Lunch with Chris happened, but not the discussion. I chose Chen's because it was close, so we wouldn't waste much time in transit. The place was empty, it being well past lunch and still a couple hours before dinner. The waiters were asleep, one curled on a booth bench, the other his head lying on his right arm stretched across a table. Great environment for a delicate conversation--until Judy and her husband came in and were seated across the aisle. "I gues we'll have to put off our talk," Chris said. I grinned. "Looks that way," I said, then laughed and added, "It's me, Chris. This is just how things work in my life." We had a good conversation, nonetheless; minus a lot of masking humor, which Chris acknowledged both as a tendency of his and inappropriate to the occasion. When he, unprompted, admitted some jealousy over Stacey's boyfriend Eric, I told him of my theory about his motivation for exposing the blog being rooted in that jealousy. "Have you thought about that?" I asked him. "You know, there's probably something to that. You're a pretty insightful person." The second line smelled like flattery, and the first one didn't answer the question. I didn't press him; he was probably uncomfortable with Judy so near. To his credit, Chris was the first to suggest that things were hardly patched up between us. They might never be, but at least I can like him again.
Sunday night I sent Jan a simple email:
Jan,
Just checking to make sure you found your way yesterday. Dark fell pretty quickly last night after we parted, but I doubt you had any trouble finding your way back. I enjoyed our chat. I'd like to have that cup of coffee some time.
Dion
She replied Monday that she was heading back to Winchester and planned to be back by the end of the week, then wrote again Tuesday, saying she didn't find the apartments Saturday and that she'd be back if she got called for an interview. I had hoped to hear from her today and have coffee with her, but neither happened.

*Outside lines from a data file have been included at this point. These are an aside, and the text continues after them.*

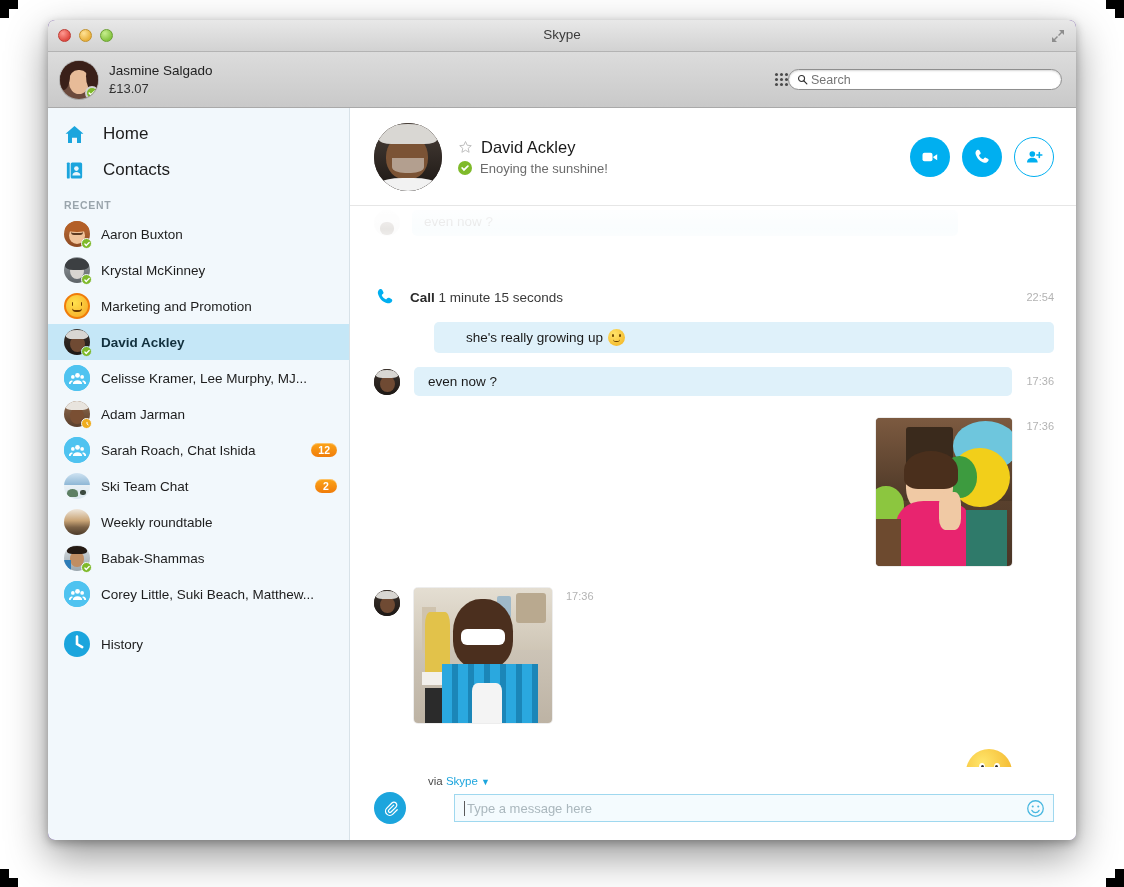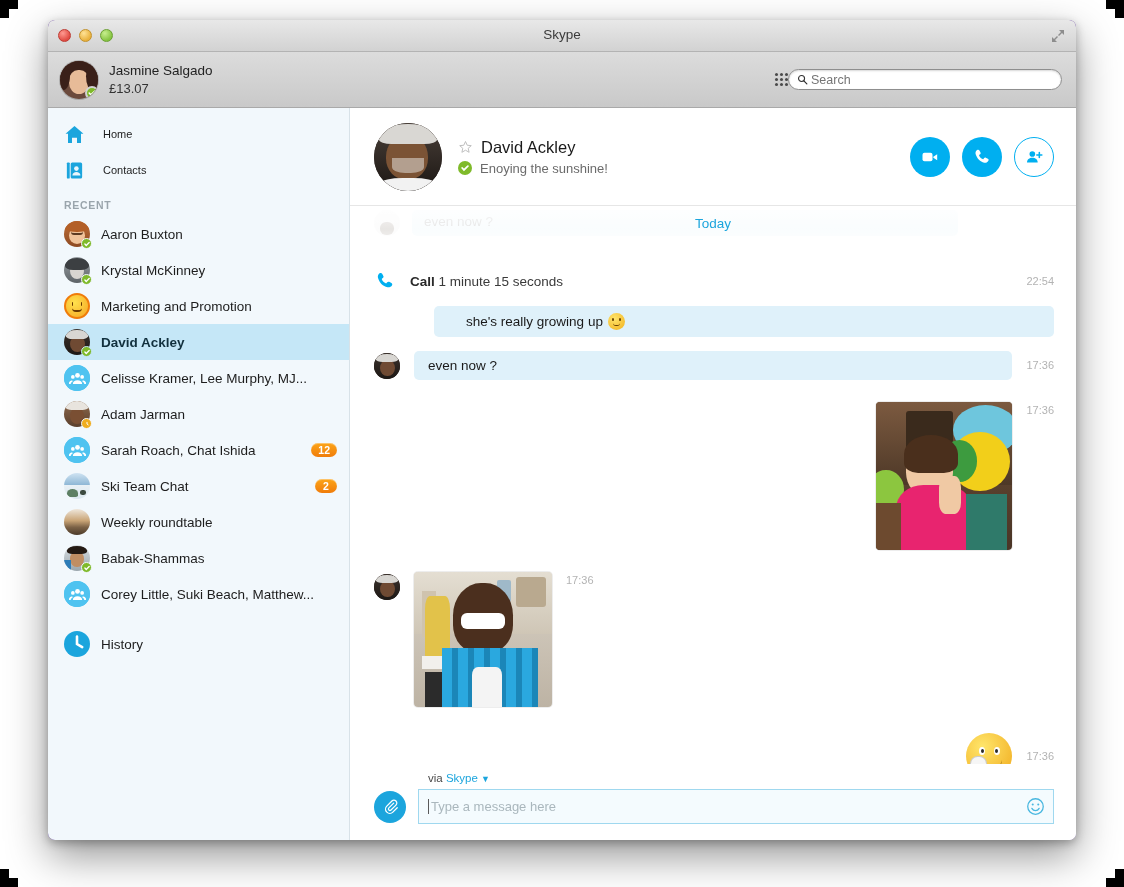--- a/index.html
+++ b/index.html
@@ -118,7 +118,7 @@
     padding-left: 16px; cursor: pointer;
   }
   .navitem .ni-ico { width: 28px; display: flex; align-items: center; justify-content: flex-start; }
-  .navitem .ni-lbl { font-size: 11px; color: #1d1d1d; margin-left: 11px; }
+  .navitem .ni-lbl { font-size: 17px; color: #1d1d1d; margin-left: 11px; }
 
   .sec-label {
     font-size: 10.5px; font-weight: bold; letter-spacing: 0.7px;

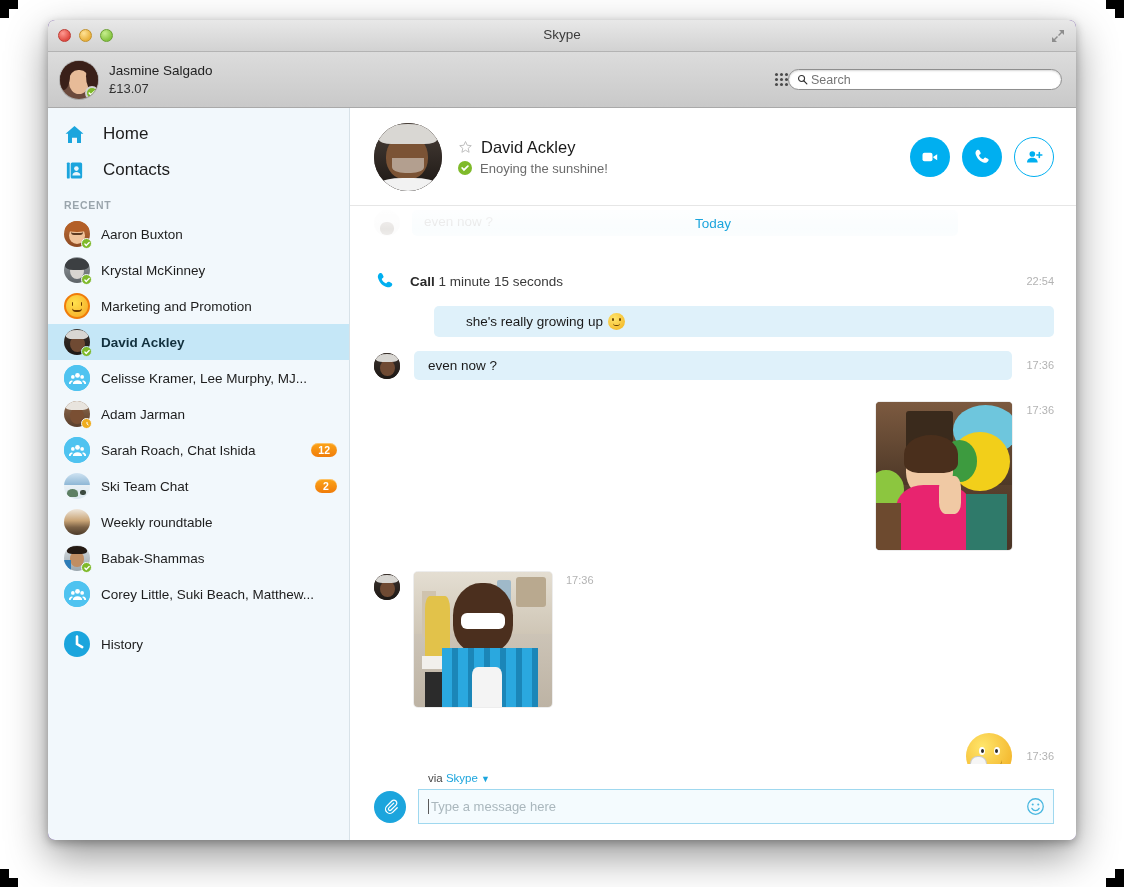--- a/index.html
+++ b/index.html
@@ -560,9 +560,6 @@
           </div>
           <div class="fademask"></div>
         </div>
-        <div class="daydiv">
-          <span>Today</span>
-        </div>
 
         <div class="callrow">
           <span class="ph">

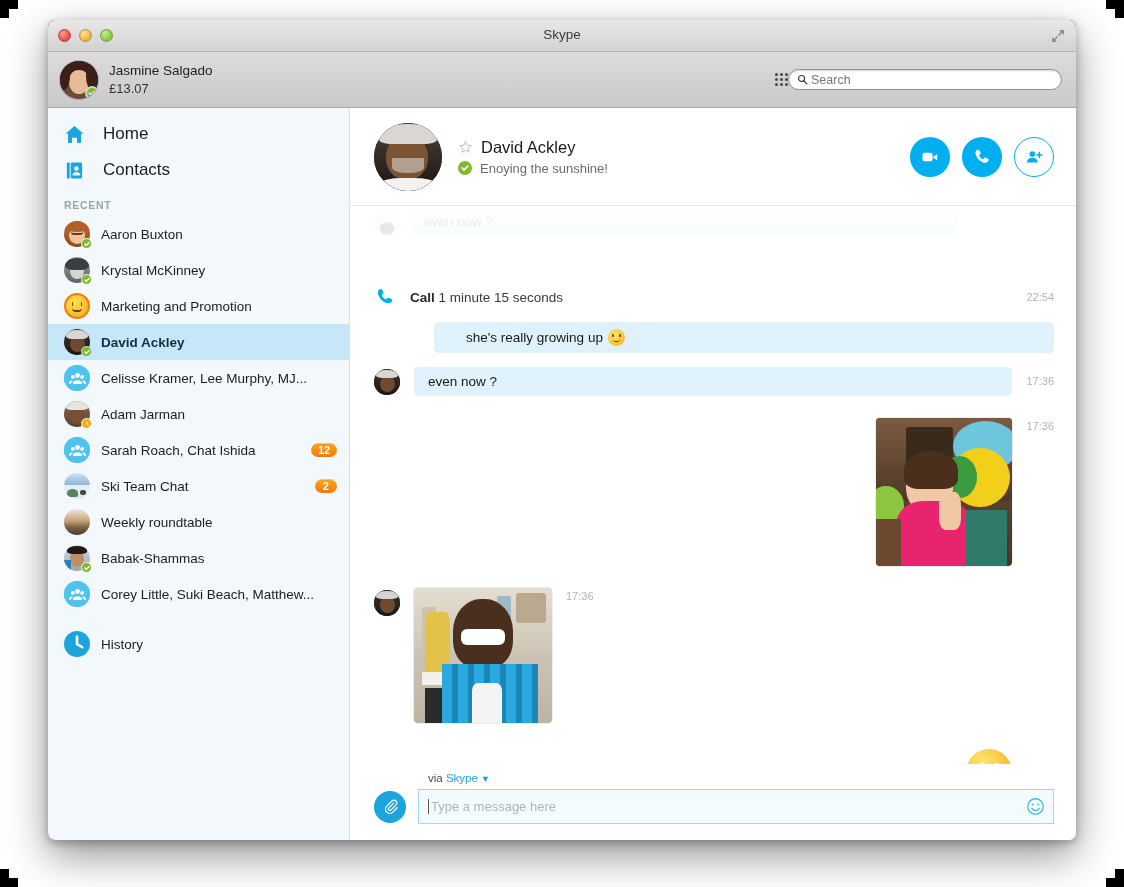--- a/index.html
+++ b/index.html
@@ -224,8 +224,8 @@
   .clip { width: 32px; height: 32px; border-radius: 50%; background: #1ca5dd; display: flex; align-items: center; justify-content: center; flex: 0 0 auto; cursor: pointer; }
   .clip svg { width: 17px; height: 17px; }
   .inputbox {
-    flex: 1; height: 35px; border: 1px solid #9fd8ef; background: #f4fbfe;
-    display: flex; align-items: center; padding: 0 8px 0 9px; position: relative;
+    flex: 1; height: 28px; border: 1px solid #9fd8ef; background: #f4fbfe;
+    display: flex; align-items: center; padding: 0 8px 0 9px; position: relative; margin-left: 36px;
   }
   .inputbox .caret { width: 1px; height: 15px; background: #5a5a5a; margin-right: 2px; }
   .inputbox input {

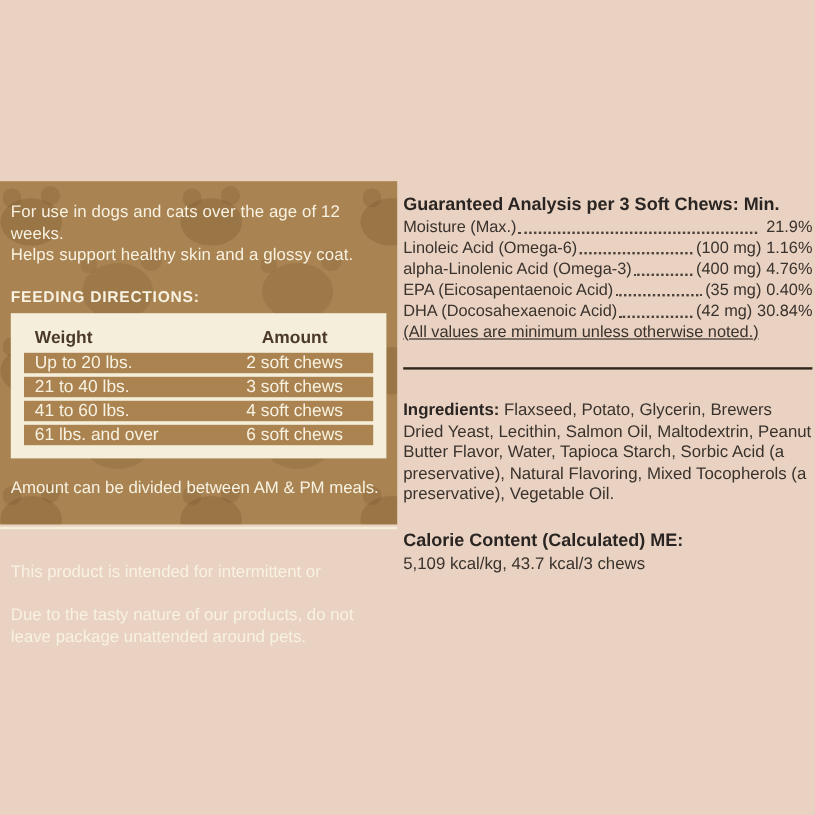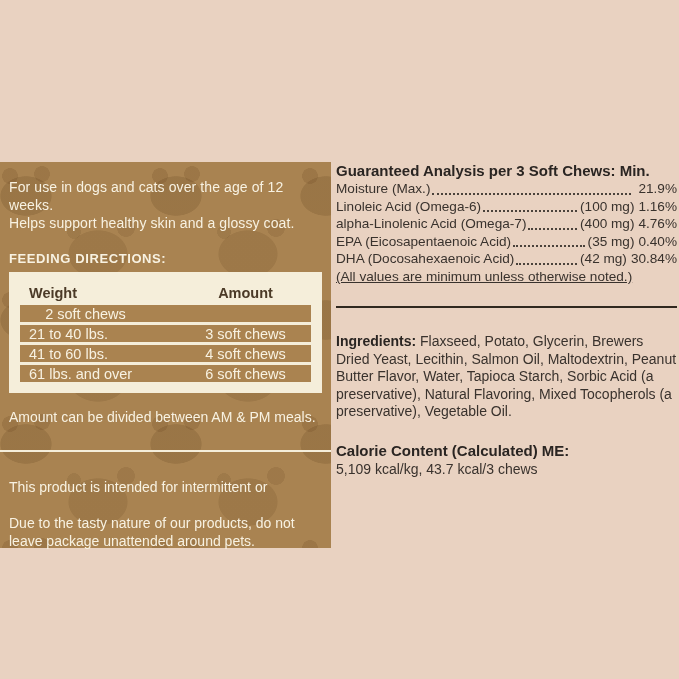--- a/index.html
+++ b/index.html
@@ -12,7 +12,7 @@
 
   
   .left-panel {
-    position:absolute; left:0; top:162px; width:331px; height:386px;
+    position:absolute; left:0; top:151px; width:331px; height:286px;
     background:#a98351; color:#f8f2e2;
     padding:16px 9px 0 9px;
   }

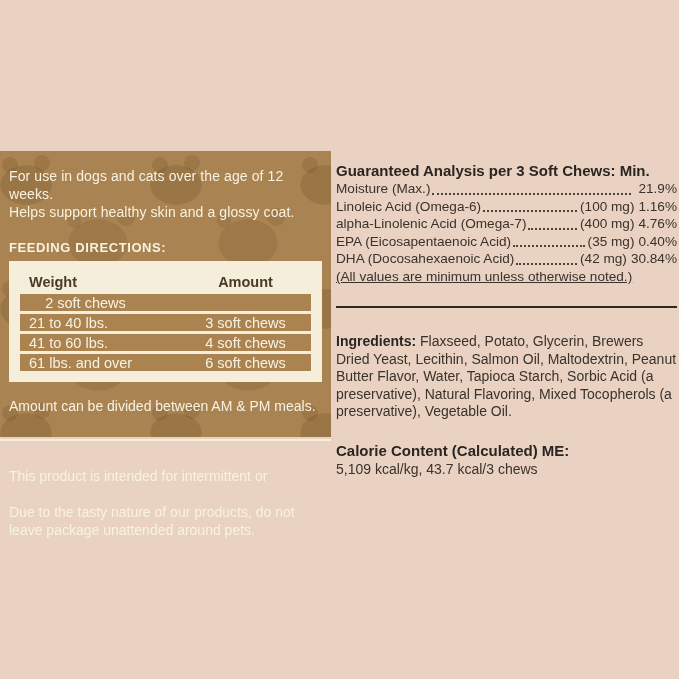--- a/index.html
+++ b/index.html
@@ -142,7 +142,7 @@
       <span>1.16%</span>
     </div>
     <div class="ga-row">
-      <span>alpha-Linolenic Acid (Omega-7)</span>
+      <span>alpha-Linolenic Acid (Omega-3)</span>
       <span class="ga-leader"></span>
       <span class="ga-amount">(400 mg)</span>
       <span>4.76%</span>

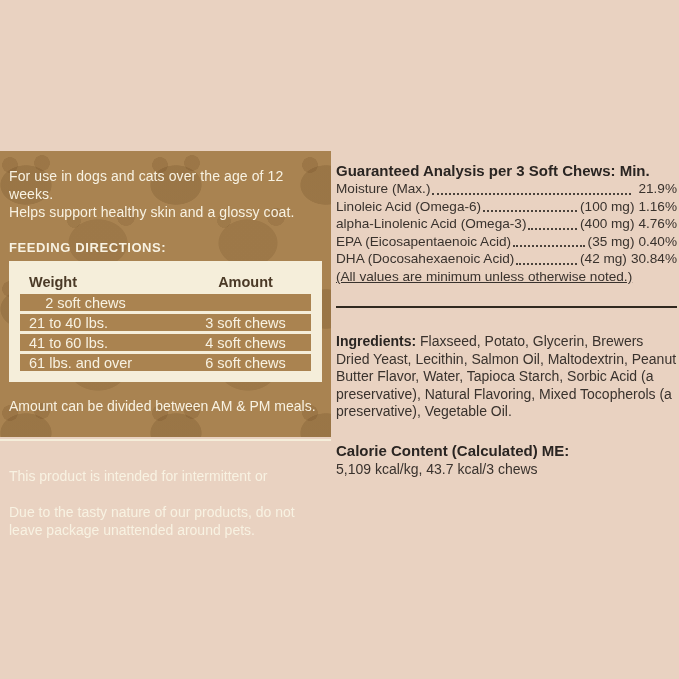--- a/index.html
+++ b/index.html
@@ -96,6 +96,7 @@
         <span class="cell-amount">Amount</span>
       </div>
       <div class="grow">
+        <span class="cell-weight">Up to 20 lbs.</span>
         <span class="cell-amount">2 soft chews</span>
       </div>
       <div class="grow">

I suppose she didn't get the interview.
Stacey wants to make something of my meeting Jan, but I'm staying level about it. I'm making no more of it than a potential friendship. I'm not particularly attracted to Jan, except as a very interesting person. That, of course is how the most lasting relationships, of any kind, last, and that makes our meeting all the more important in potential. We met each other at our most casual, dressed for living, not work or show. Stacey said, "Are you going to get a haircut?" "Hell, no." I'm doing nothing for show. I'm having no pretensions. I want this to go where it will go. You think I'm eager to get my hopes up for romance? Anyway, romance isn't in the equation. What happens happens, and I'm not going to persuade it to happen or hasten its happening. I'm heartened to have met someone more real than Julie ever dared to be around me, but that's not reason upon which to build hopes of romance. I do have hopes of friendship, but they are realistic, given our first-meeting rapport, but if it comes to naught I'll have no difficulty accepting it. After all, what would have been the investment? and, anyway, I'd at least have a good time to remember. There couldn't possibly be any rancor or embarrassment involved in our not becoming friends. It would be just one of those things. I have to admit, though, that I really wanted to get together with Jan today to at least have something to talk about tomorrow when Bethany asks me how I spent my day. I won't lie and say I wouldn't have cared if Julie was around when I said I was with a woman most of the day, though how Julie could possibly care only my pride knows for sure.
I won't bring music to work tomorrow. It's the easiest thing I can do to reconnect with the workplace. I will hope, though, that Julie's not back there when I'm doing holds. It doesn't just bother me to hear her voice; it annoys me. Even her opinions grate. I mean, "I absolutely love
Shrek!" kicks my opinion of her right off the mountain. Honestly, I've ignored a lot of things like that from her over the past year, and the holding cell for my contrary opinions has reached capacity. Perhaps, now that the veil of my delusion has lifted, I'm lashing out at the embarrassment of having pretended not to mind the things about her that would have made me shudder had anyone else voiced them--things that would have made her less interesting, less of what I wanted her to be. I won't castigate myself over that; it's probably a natural reaction and eventually settles down into indifference. That eventuality, I fear, though, is not in the very near future, at least not nearer than a transfer to Tuckahoe.